The investor-owned utility tested LED lights in a West Sacramento Raley’s parking lot, and the results are enlightening, to say the least. On high power, LED lights used more than 50 percent less energy than standard metal halide lights, 149 watts compared to 346 watts. Moreover, LEDs can be used in conjunction with bi-level motion sensors that reduce light levels when the parking lot is not in use. At the low level, lighting dropped to 52 watts, which represents a savings of more than 1,000 kilowatt-hours per fixture per year.
On average, PG&E’s study showed that the LED lights in Raley’s parking lot were on high power for 55 percent of the time and on low power for 45 percent of the time. This results in a “time-averaged demand” of 105 watts, or a 70 percent reduction compared to standard MH lights.

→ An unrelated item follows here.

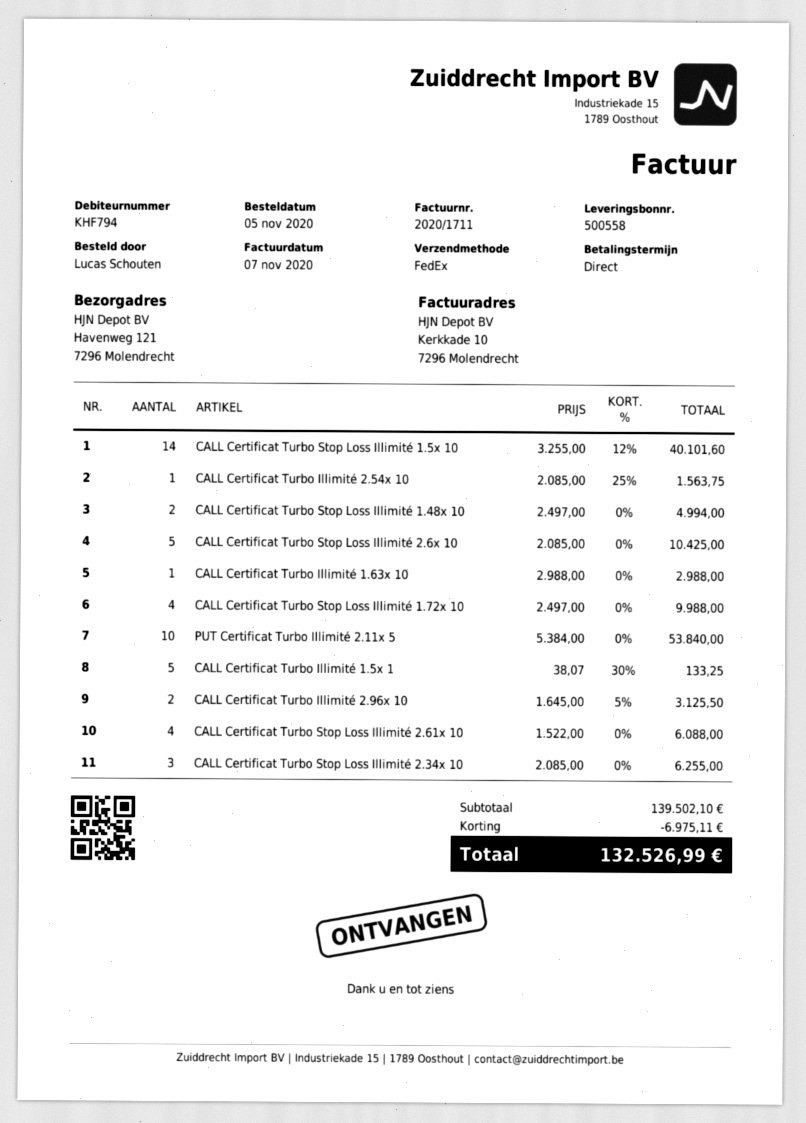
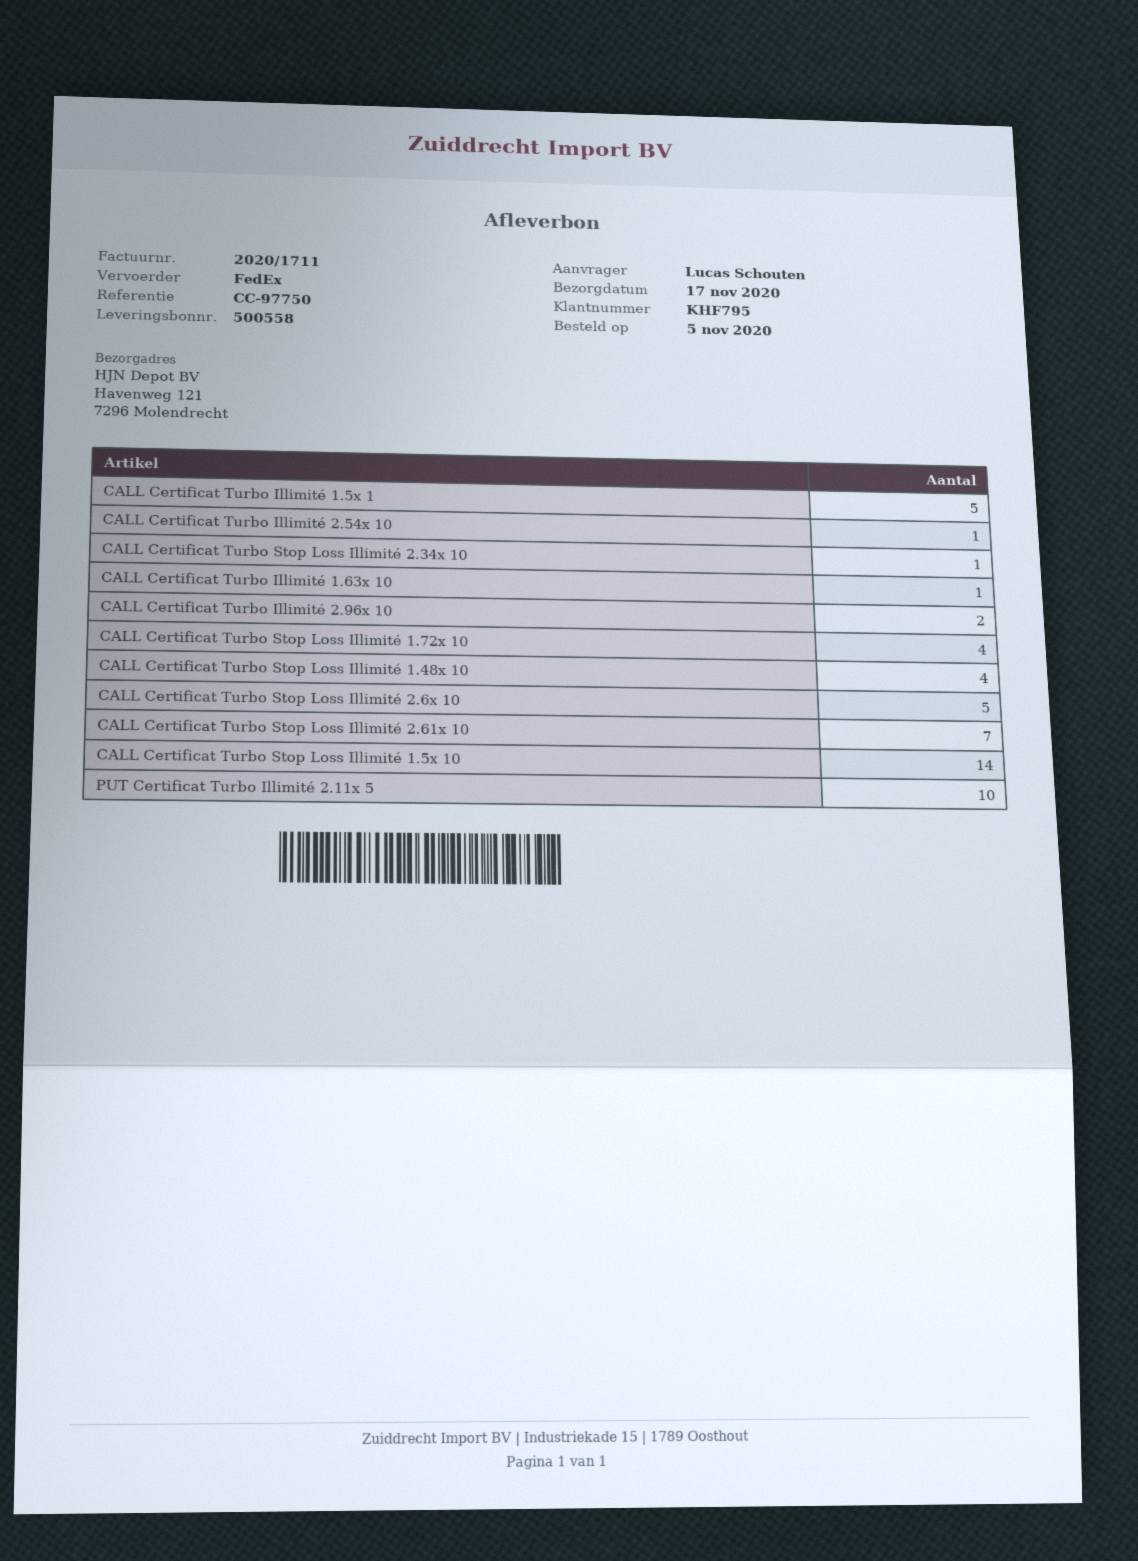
customer number: KHF794 -> KHF795
CALL Certificat Turbo Stop Loss Illimité 1.48x 10: 2 -> 4
CALL Certificat Turbo Stop Loss Illimité 2.61x 10: 4 -> 7
CALL Certificat Turbo Stop Loss Illimité 2.34x 10: 3 -> 1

Sure, LED lights cost more upfront. On new construction, LED light fixtures cost about $1,300 per unit, while standard MH lights cost around $374 per unit. But with an annual energy savings of nearly $300 per light fixture, the initial cost is soon paid for by the reduced energy bill.
Increased safety is another benefit of LEDs, especially when they’re used with motion detectors. When the detector senses movement, the light turns on, making it easier to spot suspicious activity and scaring off the bad guys.
While PG&E’s report doesn’t mention it, reduction of light pollution is another huge advantage of bi-level motion sensor LED lights. There is something jarring about going by a brightly lit, empty parking lot at 3 in the morning, when things should normally be dark. The benefit of seeing more stars is to my mind priceless, even though it’s not considered in the study.
Here at SN&R, we’re are excited about using LED lighting in the parking lot of our new building on Del Paso Boulevard, and we are currently working with SMUD to make this vision a reality.
In a sense, I’m making up for the sins of my youth. The amount of energy we’ll be saving in our new parking lot will far exceed the energy I wasted when I left the lights on at home, even though I doubt that this good deed will fully satisfy Moses … or my parents.